■ **Listed entries**:
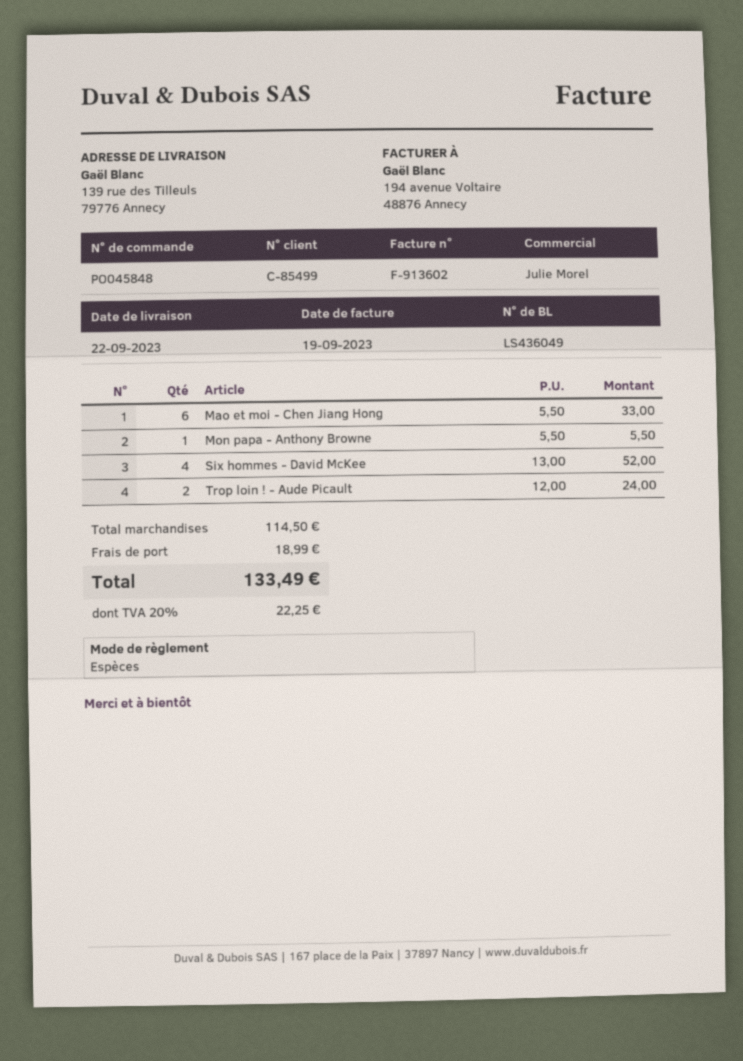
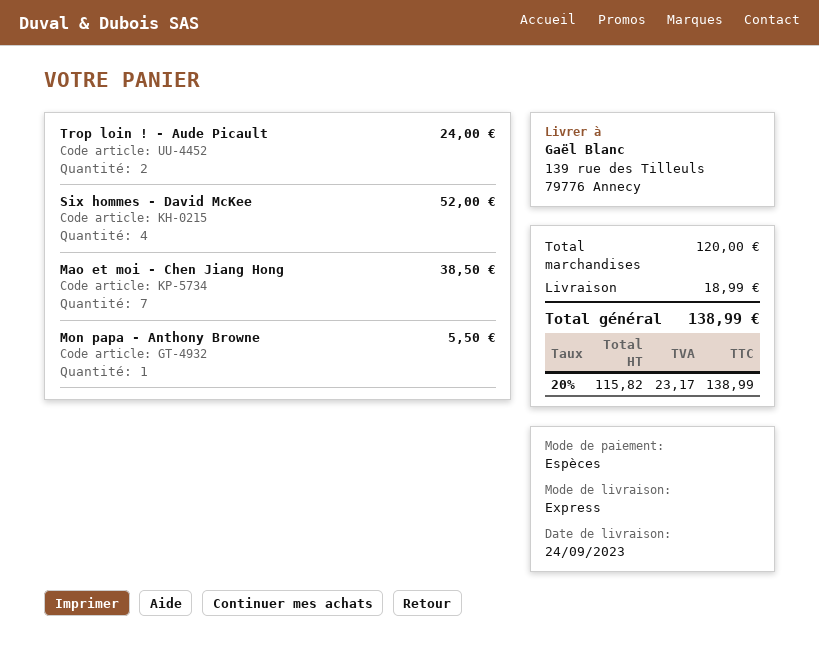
delivery date: 2023-09-22 -> 2023-09-24
Mao et moi - Chen Jiang Hong: 6 for 33.00 -> 7 for 38.50
subtotal: 114.50 -> 120.00
tax: 20% = 22.25 -> 20% = 23.17
total: 133.49 -> 138.99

■ **Instructions to follow**:
The material above holds pictures; copy everything else in it exactly.

■ **Output of the exercise**:
delivery date: 2023-09-22 -> 2023-09-24
Mao et moi - Chen Jiang Hong: 6 for 33.00 -> 7 for 38.50
subtotal: 114.50 -> 120.00
tax: 20% = 22.25 -> 20% = 23.17
total: 133.49 -> 138.99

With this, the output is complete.